No nos ayudó al pueblo cubano en nuestra larga lucha de liberación. Pospuso hasta más allá de su propia muerte la misión moral de la Iglesia Católica, que es enseñar a sus fieles cómo vivir en la verdad, al precio que sea necesario, con tal de no claudicar en nuestra dignidad humana.
En este sentido, distanció a Cuba de Dios y la acercó cómplicemente al dogma ateo de los déspotas en el poder a perpetuidad.
Su hegemonía clerical culmina casi en debacle humanitaria, legándonos una comunidad cristiana en crisis, un catolicismo tan en retirada como en estampida, un clero sin renovación entre las nuevas generaciones de creyentes, un exilio sin esperanzas de la menor concordia con quienes no se exiliaron, y una nación sumida miserablemente en la cultura del miedo, la mentira y la maldad al por mayor.
Al respecto, el cardenal Jaime Ortega y Alamino (1936-2019) estuvo o se hizo el ciego. En cualquier caso, la sorna de su sempiterna sonrisa fue un sinónimo de la crueldad, juez y parte del genocidio filantrópico de la revolución cubana. Una sonrisita de ángel, que es la más perversa, pues al menos el demonio no pretende el don de la santidad.
Respondió directamente a las órdenes del militariado corporativo que ejerce el control centralizado de los cuerpos y las conciencias en la Isla. Acató el estilo personalista y populista de imponer su voluntad a conveniencia, en lugar de regirse por los designios divinos de Dios y su dogma en la Tierra.
Fue un proselitista de las cuestiones de Estado cuando (y únicamente cuando) el Estado lo autorizó: un mediocre ministro de asuntos religiosos, una tuerca apretando la ecuación nacional para que nunca se solucione, una palanca purpurada en el grosero garrote de izquierdas que ha cauterizado a Cuba. Por lo que también fue una pieza integral del totalitarismo institucionalizado en la Isla y, como tal, contribuyó a su perpetuación a expensas de nuestra soberanía secuestrada constitucionalmente por los totalitarios.
Podrá haber ayudado a expatriarse a tres o cuatro, acaso a 30 o 400.000. Es decir, ayudó a los Castro al construir el concepto de exilio como otro mecanismo de gobernabilidad. Podrá haber sido un erudito eclesiástico y haber amado como ninguno a la cultura y la tradición nacional cubanas.
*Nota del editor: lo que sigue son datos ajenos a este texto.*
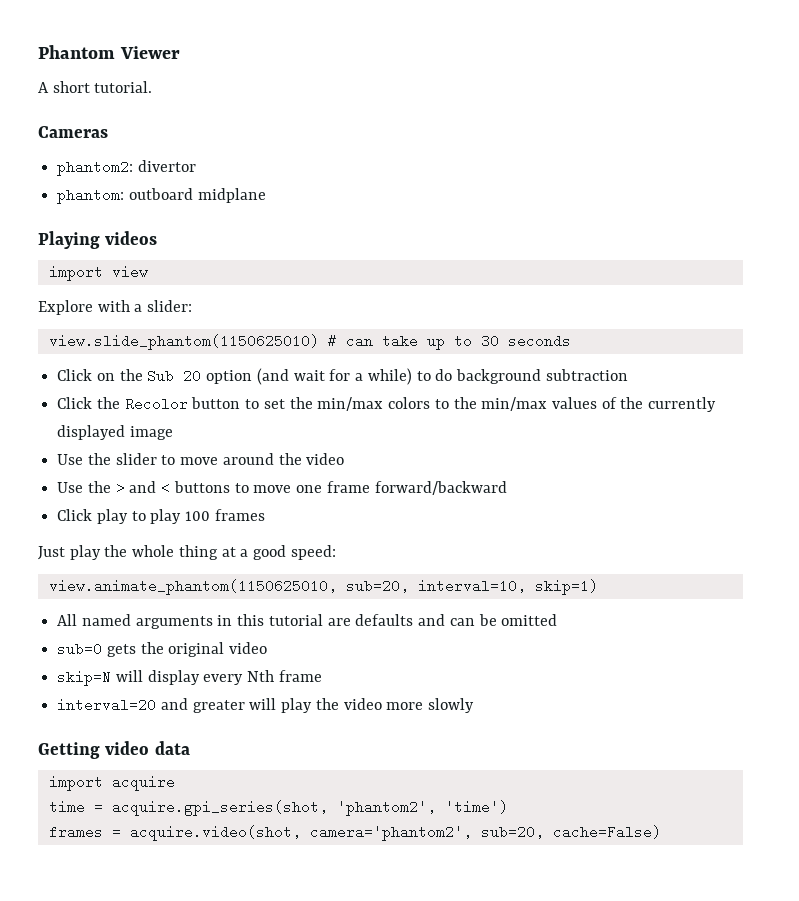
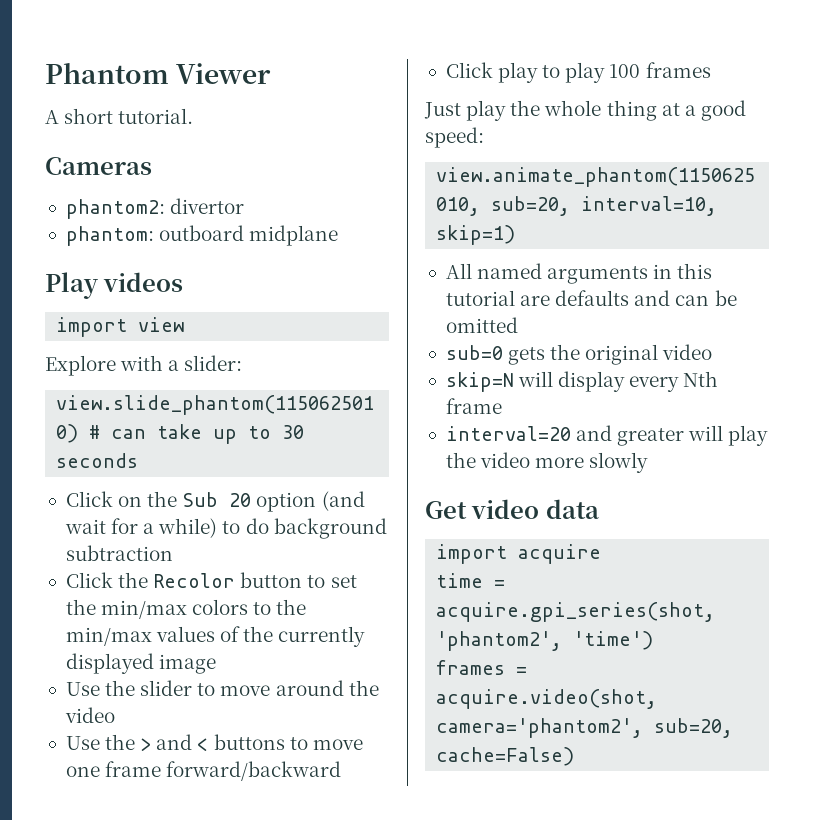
[38,231,100,249] Playing -> [45,272,98,299] Play
[38,742,100,759] Getting -> [425,501,467,519] Get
Tanto conocimiento y tanta cultura y, total, ¿para qué?
Maniobró y manipuló del poder al poder y de la élite a la élite, con su fidelismo en fase Fouché, al mejor estilo de un reaccionario en traje de no radical.
Podrá haber sido un varón atormentado por sus debilidades carnales, a imagen y semejanza de las tentaciones terrenas de nuestra mente y corazón caribe. Y podrá haberse arrepentido de violar ciertos votos castos de juventud, según envejecía rodeado por varones a su vez atormentados por sus debilidades carnales, como todo cubano en una Cuba castrada donde hasta el amor es inmoral.
Pero, ante el juicio final de la Historia o del Padre, lo único que no podrá reclamar nuestro prelado en jefe es haber sembrado una sola frase de libre albedrío entre sus contemporáneos: nosotros, los sobremurientes de un futuro fósil. Los mismos que, si alguna vez nos sentimos representados por Jaime Ortega Alamino ante las sociedades abiertas de la civilización occidental, ese sueño de espiritualidad finisecular nos duró menos que un merengue en las puertas bulímicas del seminario.
Su alma podrá descansar o podrá no descansar en paz. Eso solo Dios o la ausencia de Dios lo saben. Pero, al menos sobre la Tierra, hoy no rodarán demasiadas lágrimas a nombre del segundo de los cardenales cubanos. De Arteaga a Ortega fue un gran trecho.
Ahora, por supuesto, le toca el turno a la patética parodia de un sacro entierro gubernamental, con esquelita necrológica firmada por algún laico comunista en la prensa rehén del régimen. La Habana, como Roma, tampoco paga a sus traidores, sino que los desprecia con esa indolencia tan típica de los tiranos ya sin épica.
Si alguna vez fue querido, ya nunca será extrañado por nadie. Su muerte nos doblega de tristeza, sí, porque se va sin despedirse ni disculparse. Como el comandante cadáver y como todos los carceleros y carniceros de la cubanía.
Acaso el cardenal haya pedido también ser cremado, como corresponde a los cobardes en Cristo. La soledad de Jaime Ortega y Alamino en su muerte diríase que supera la de cada uno de los Castro, juntos y por separado. Ha fallecido un síntoma pero, en parte gracias a su leporino legado, la enfermedad permanece saludablemente intacta.